The UK’s Financial Conduct Authority (‘FCA’) has published its report into the impact of various methods used by banks to help their customers manage their current accounts.
The FCA found that detailed annual summaries sent to customers in relation to their current accounts often did not help customers manage their accounts, avoid unauthorised borrowing or switch between providers. This is despite the fact that many banks have been sending such summaries out to customers for a few years as a direct result of regulatory and governmental pressure to be more open and transparent.
By contrast, the FCA found that the use of text messages and banking apps did reduce the levels of unauthorised borrowing. In fact, in cases where customers used both text alerts and app, there was a 24% reduction in unarranged overdraft charges. This might not come as a massive surprise. Unlike the annual summaries, a text message is short and to the point. It is also sent to a mobile phone which makes it easier for the recipient to take immediate action wherever they are. What was a little more unexpected, however, was that the group which appeared to benefit most from the texts and apps was not the younger customers, who one might think would be more tech savvy and (perhaps unfairly) more likely to mismanage their finances, but actually middle-aged consumers with higher incomes. This is something that banks might like to bear in mind when deciding how best to target their mobile services to customers.
It will be interesting to see what the FCA does with the findings, particularly in the context of the potential Competition and Markets Authority investigation into current accounts. Based on a speech given by Martin Wheatley of the FCA to Money Advice Scotland, the next steps from the FCA might include looking further into issues such as:
- ensuring that annual summaries are concise enough to be useful and include clear action points for the customer, such as what they need to do to prevent further charges for unauthorised overdrafts;
- having opting out of text alerts (as opposed to opting in) as the default option for customers with a history of financial difficulty; and
- the somewhat general concept of ensuring that banks use technology to improve customer outcomes.

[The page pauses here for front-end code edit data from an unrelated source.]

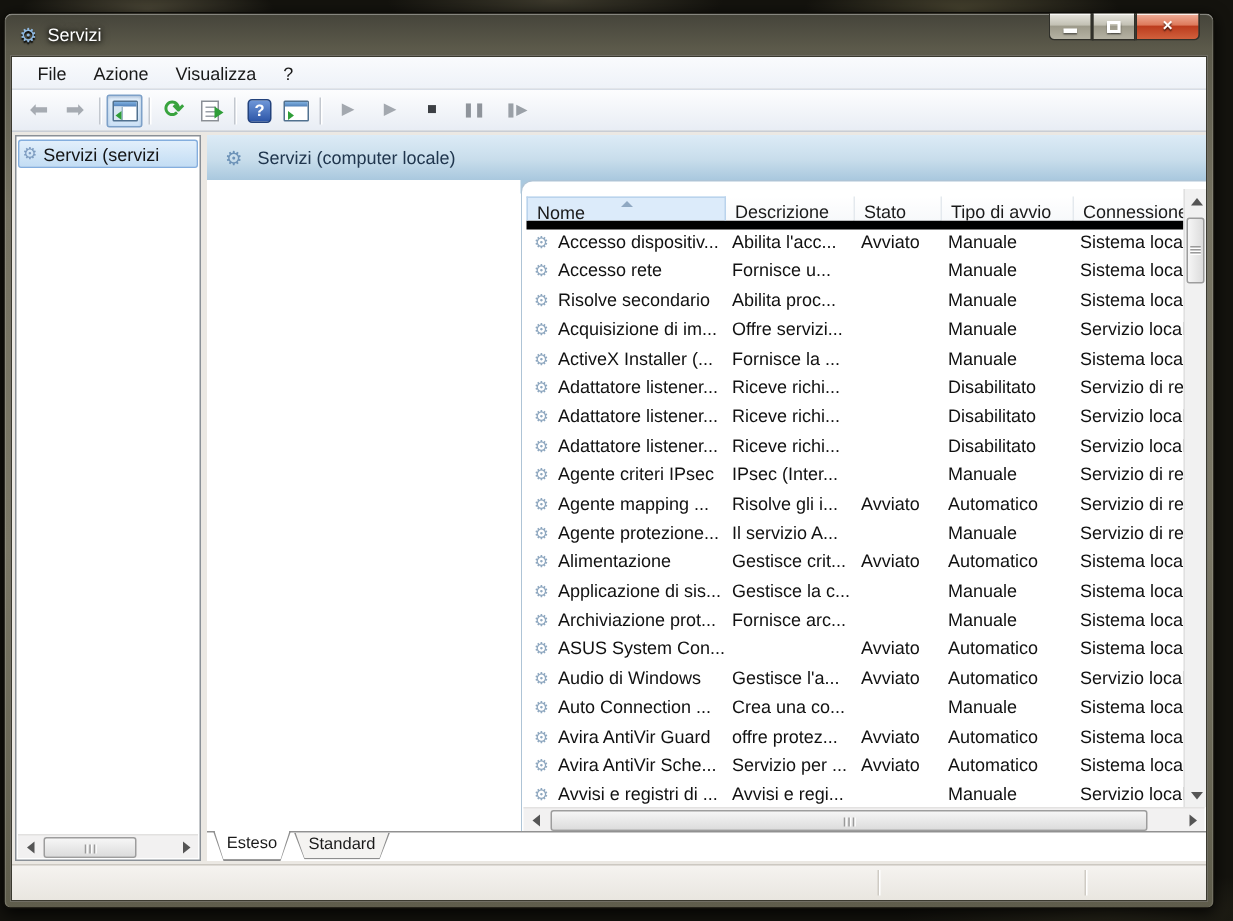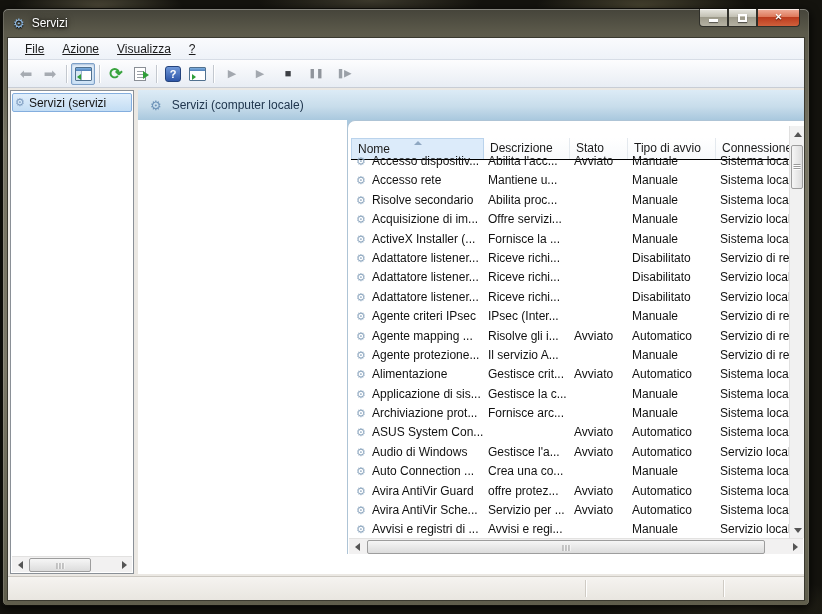--- a/index.html
+++ b/index.html
@@ -41,7 +41,7 @@
   .client { position:absolute; left:4px; right:4px; top:28px; bottom:4px; background:#ebe8e3; border:1px solid #3a392f; }
 
   .menubar { position:absolute; top:0; left:0; right:0; height:22px; background:linear-gradient(180deg,#fafbfd,#eef2f8); border-bottom:1px solid #d7dde6; display:flex; align-items:center; padding-left:8px; }
-  .menu-item { font-size:12px; color:#1a1a1a; padding:3px 9px; cursor:default;text-decoration:underline; }
+  .menu-item { font-size:12px; color:#1a1a1a; padding:3px 9px; cursor:default; }
 
   .toolbar { position:absolute; top:22px; left:0; right:0; height:28px; background:linear-gradient(180deg,#fdfdfe,#e8edf4); border-bottom:1px solid #c8cdd5; display:flex; align-items:center; padding-left:6px; }
   .tbtn { width:24px; height:22px; display:flex; align-items:center; justify-content:center; border:1px solid transparent; border-radius:2px; }

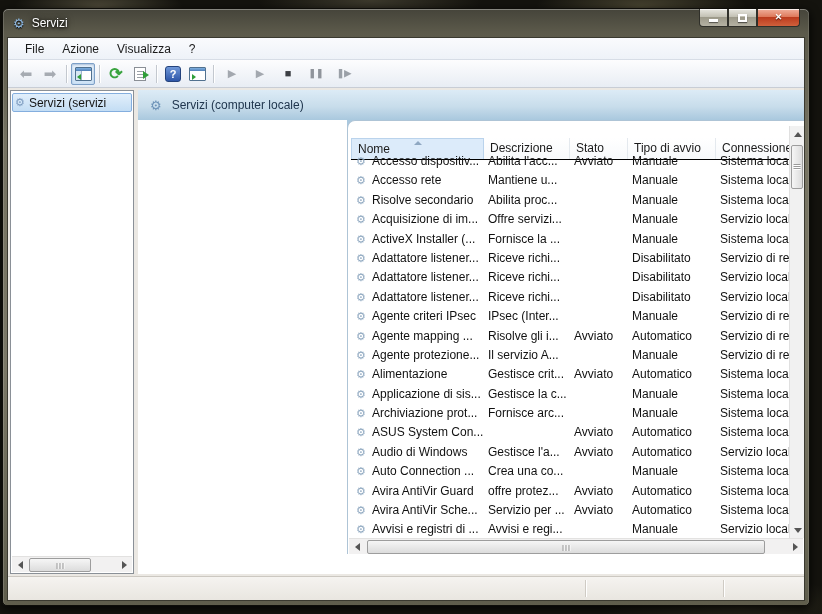--- a/index.html
+++ b/index.html
@@ -87,7 +87,7 @@
   .desc-text { position:absolute; left:9px; top:14px; width:196px; font-size:12px; color:#141414; line-height:1.35; }
 
   .listpanel { position:absolute; left:209px; top:30px; right:0; bottom:20px; background:#fff; border:1px solid #aec4d6; border-right:none; border-bottom:none; border-radius:8px 0 0 0; }
-  .lheader { position:absolute; top:17px; left:3px; right:15px; height:22px; display:flex; border-bottom:1px solid #000000; }
+  .lheader { position:absolute; top:10px; left:3px; right:15px; height:22px; display:flex; border-bottom:6px solid #000000; }
   .hcell { flex:none; font-size:12px; color:#1a1a1a; line-height:21px; padding-left:6px; border-right:1px solid #e4e9ee; background:linear-gradient(180deg,#ffffff,#f7f9fb); position:relative; overflow:hidden; white-space:nowrap; }
   .hcell.sorted { background:#dcebfa; border:1px solid #bad3ec; border-bottom:none; }
   .sort-arrow { position:absolute; top:2px; left:62px; width:0; height:0; border-left:4px solid transparent; border-right:4px solid transparent; border-bottom:4px solid #8fa8c2; }

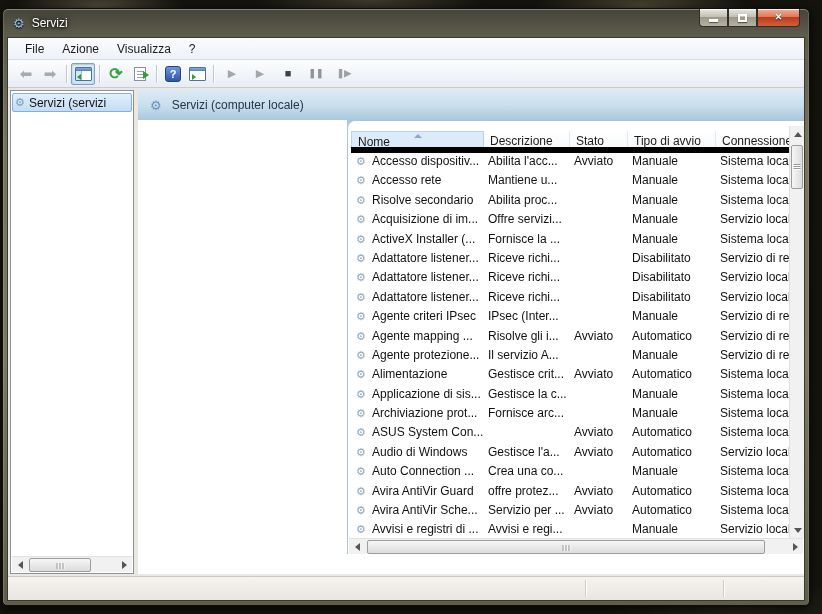--- a/index.html
+++ b/index.html
@@ -267,7 +267,7 @@
               <div class="srow">
                 <span class="c-gear">⚙</span>
                 <span class="c-name">Accesso rete</span>
-                <span class="c-desc">Mantiene u...</span>
+                <span class="c-desc">Fornisce u...</span>
                 <span class="c-stat"></span>
                 <span class="c-avvio">Manuale</span>
                 <span class="c-conn">Sistema locale</span>

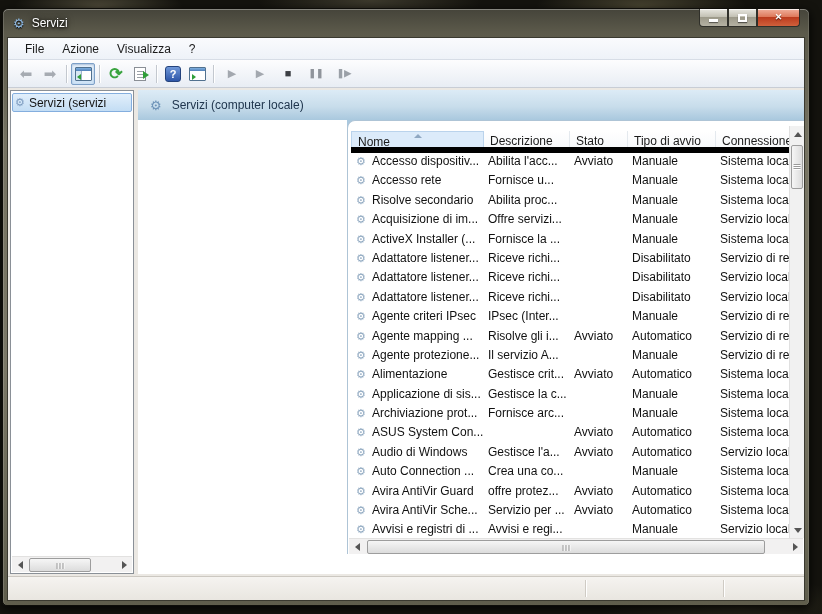--- a/index.html
+++ b/index.html
@@ -449,6 +449,16 @@
           </div>
         </div>
 
+        <div class="tabs" id="tabs">
+            <div class="tab active" style="left: 4px; width: 52px;">
+              <div class="shape"></div>
+              <div class="inner">Esteso</div>
+            </div>
+            <div class="tab inactive" style="left: 58px; width: 64px;">
+              <div class="shape"></div>
+              <div class="inner">Standard</div>
+            </div>
+          </div>
       </div>
     </div>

What much of this boils down to are the familiar messages of the need for transparency and ensuring that any communications with consumers make it easy for the consumer to work out what action they need to take as opposed to becoming little more than white noise, drowning the consumer in lengthy disclosure. It is important that banks consider carefully what they want to achieve out of any communications with their customers and whether the communications do, in fact, achieve those intended outcomes.